### SUPPLIED MATERIAL:
◆ ◆ ◆ ◆ ◆

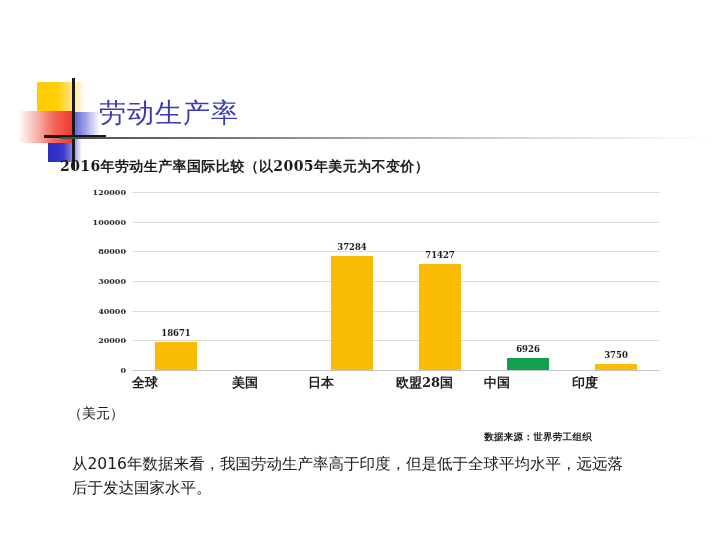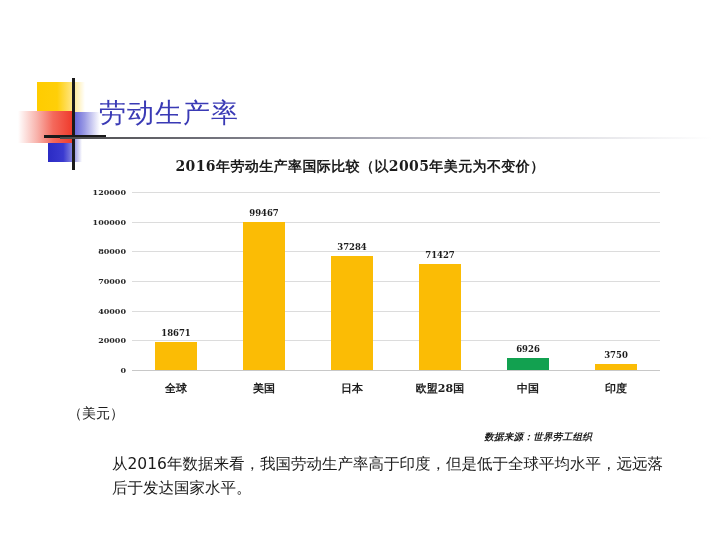"2016年劳动生产率国际比较（以2005年美元为不变价）" #chart-title { text-align: center -> left }
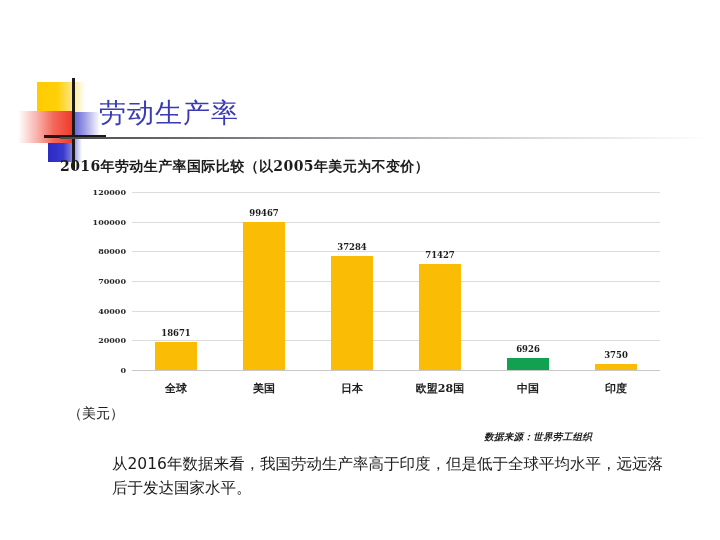"99467" div.bar-slot { html: <div> <div></div> <div>99467</div> </div> -> none }
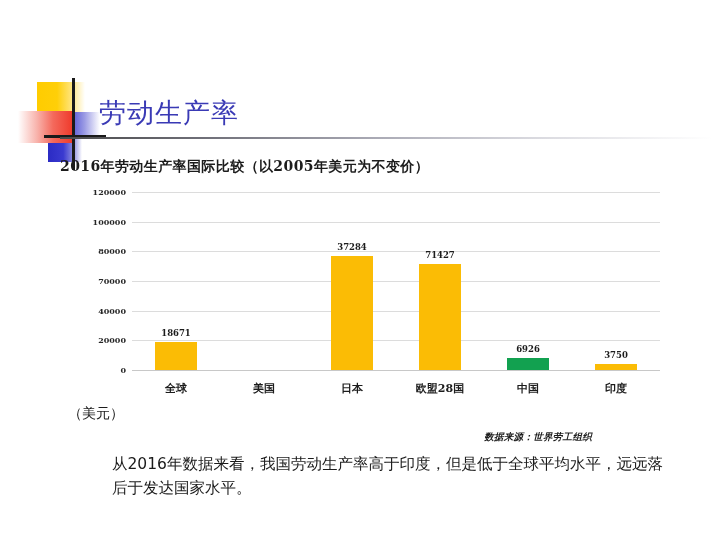"70000" div.ytick { text: 70000 -> 30000 }
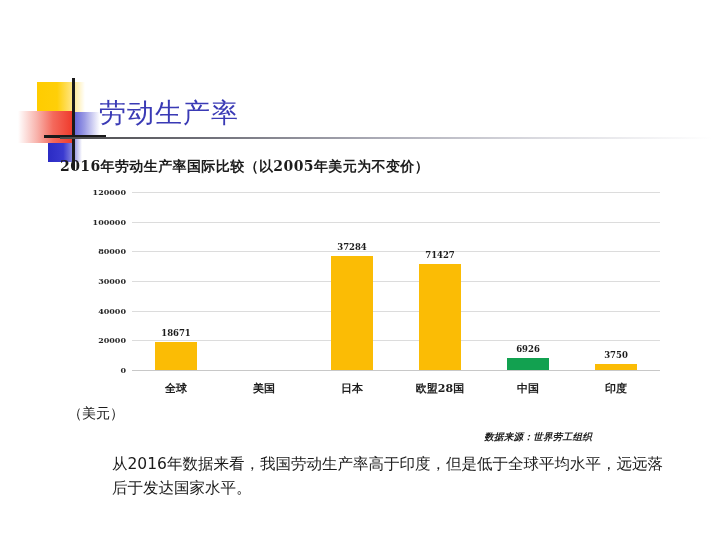"全球" .xlabel { font-size: 11px -> 13px; margin-top: 7px -> none; text-align: center -> left }
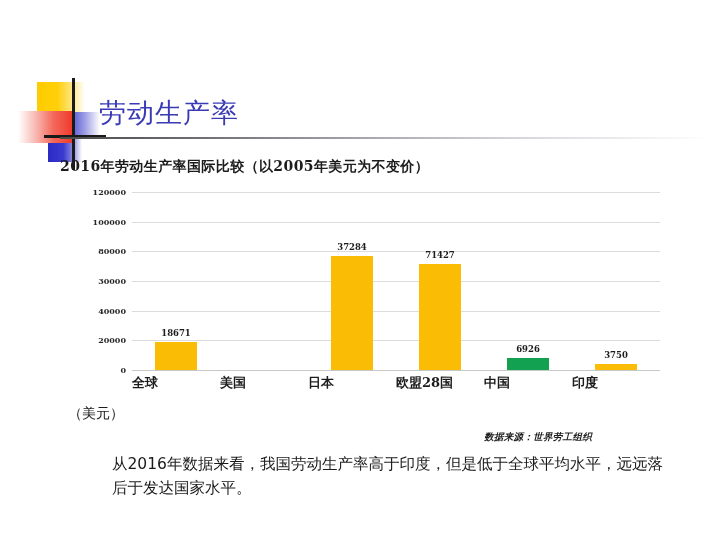"美国" div.xlabel { left: 88px -> 100px }
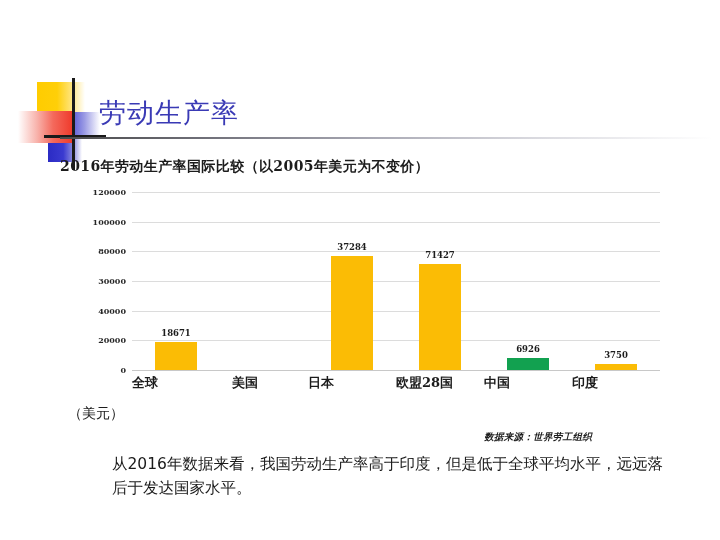"数据来源：世界劳工组织" #source-note { font-style: italic -> none }
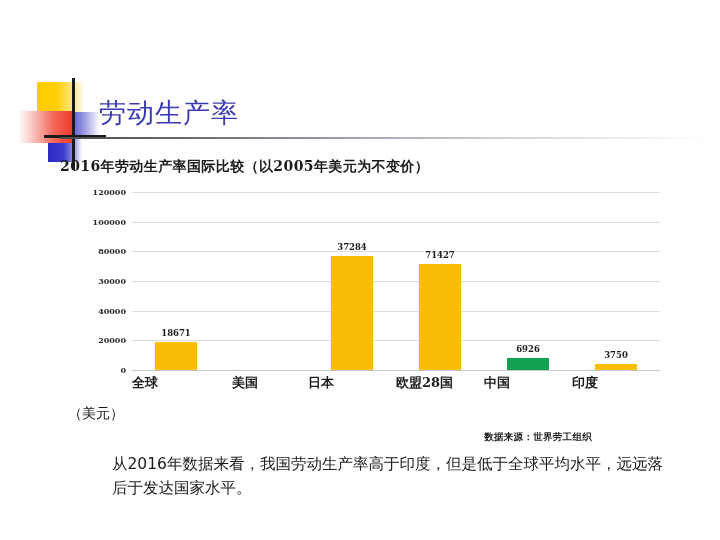"从2016年数据来看，我国劳动生产率高于印度，但是低于全球平均水平，远远落后于发" #body-text { margin-left: 40px -> none }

◆ ◆ ◆ ◆ ◆

### TASK ITEM:
Transcribe the data exactly, minus any images.

### REPLY TO THE EXERCISE:
"2016年劳动生产率国际比较（以2005年美元为不变价）" #chart-title { text-align: center -> left }
"99467" div.bar-slot { html: <div> <div></div> <div>99467</div> </div> -> none }
"70000" div.ytick { text: 70000 -> 30000 }
"全球" .xlabel { font-size: 11px -> 13px; margin-top: 7px -> none; text-align: center -> left }
"美国" div.xlabel { left: 88px -> 100px }
"数据来源：世界劳工组织" #source-note { font-style: italic -> none }
"从2016年数据来看，我国劳动生产率高于印度，但是低于全球平均水平，远远落后于发" #body-text { margin-left: 40px -> none }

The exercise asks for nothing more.